9. Lacking legal remedy, multiple parties from 2014 referred Australia to the International Criminal Court (ICC), alleging Australia’s treatment of refugees involves multiple crimes against humanity, including imprisonment, torture, deportation and persecution (RMIT ABC Fact Check, 2019). Preliminary examination by the ICC’s Office of the Prosecutor (OTP) found Australia’s offshore conditions for refugees constitute cruel, inhuman and degrading treatment (CIDT), breaching the ICC Statute’s Article 7(1)(e) on imprisonment or other severe deprivation of physical liberty (Wilkie, 2020). Numerous UN and human rights bodies repeatedly find this policy contravenes international law (Cavallaro et al., 2017, p. 70). For example, the UN Special Rapporteur on Torture, citing three Australian cases (footnote 44), finds policy-based indefinite detention of migrants may signify torture when aimed at deterrence, intimidation or punishment (UN Office of the High Commissioner for Human Rights [OHCHR], 2018). The OTP conceded that detention’s duration and conditions caused asylum-seekers measurably severe mental suffering, including anxiety, depression, suicide, attempted suicide and self-harm, without adequate mental health care; yet denied this constituted torture, defined as "intentional infliction of severe pain or suffering, physical or mental, upon a person in custody or under control of the accused" [Art. 7(2)(e)] (Heller, 2020).

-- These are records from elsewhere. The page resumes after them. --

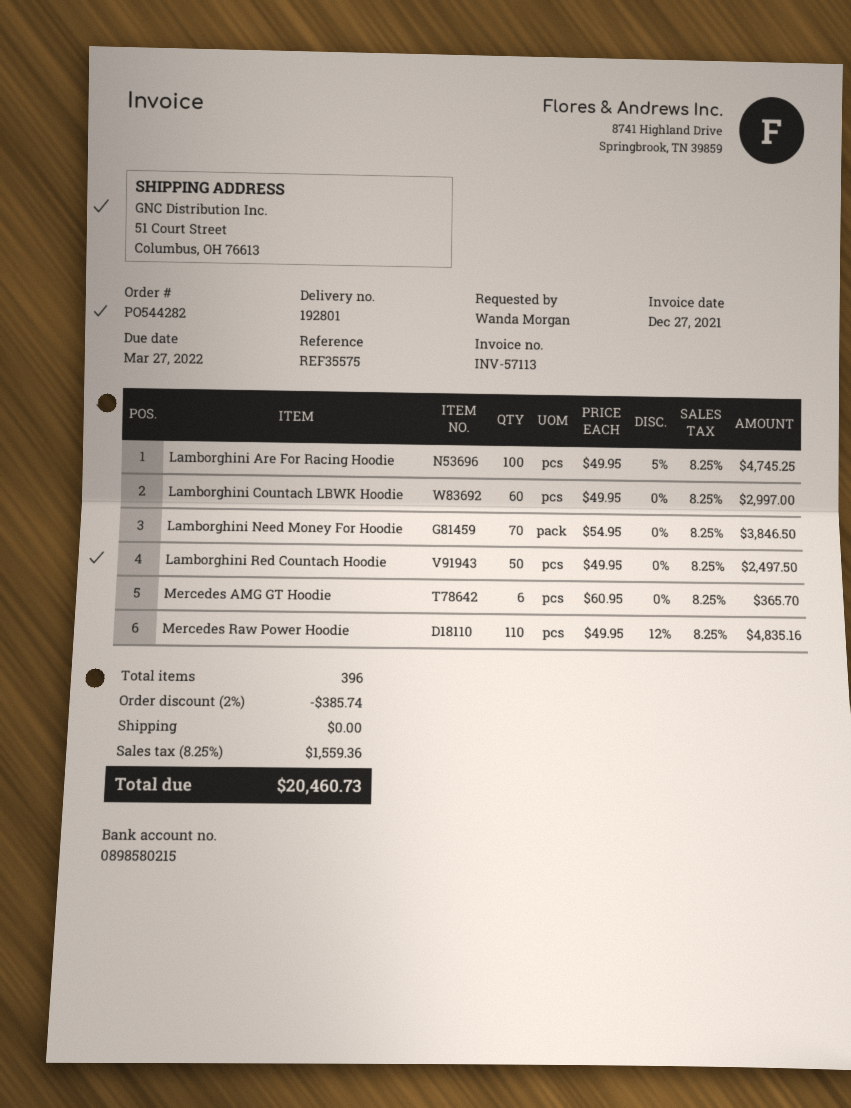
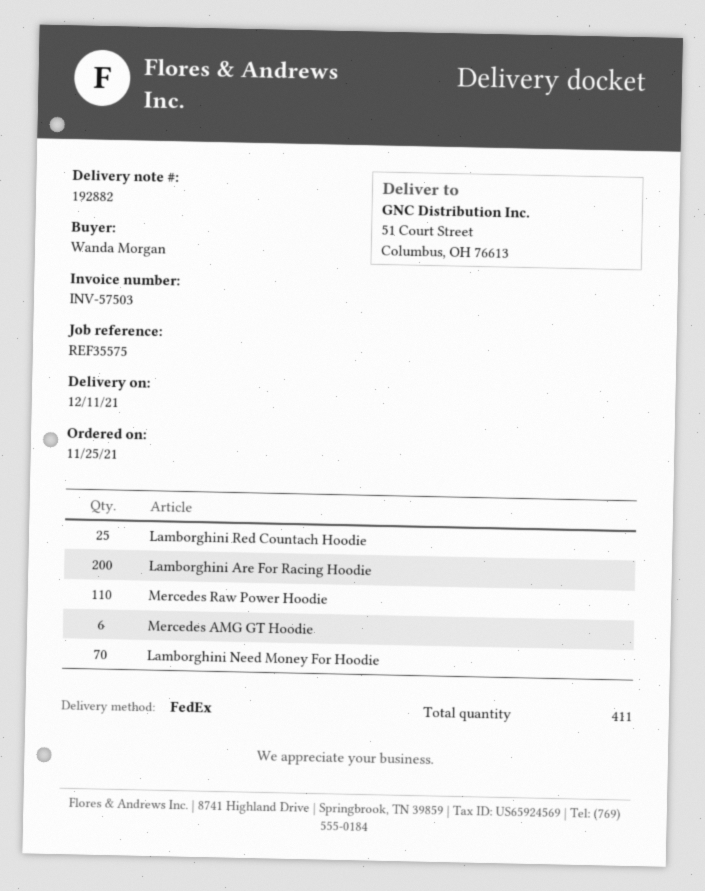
delivery note number: 192801 -> 192882
invoice number: INV-57113 -> INV-57503
Lamborghini Are For Racing Hoodie: 100 -> 200
Lamborghini Countach LBWK Hoodie: 60 -> none
Lamborghini Red Countach Hoodie: 50 -> 25
total quantity: 396 -> 411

10. While asylum-seekers are victims of this immigration regime healthcare professionals (HPs) are secondary casualties. HPs have thoroughly documented the harms of indefinite immigration detention. Alongside jurists, they have observed how successive governments persistently and "recklessly" (Jureidini and Burnside, 2011) mistreat asylum-seekers, acknowledging the harms and believing them justified to deter and force repatriation (Cavallaro et al., 2017; Briskman et al., 2010; AHRC, 2014a [hearing, 31 July]; Isaacs, 2016).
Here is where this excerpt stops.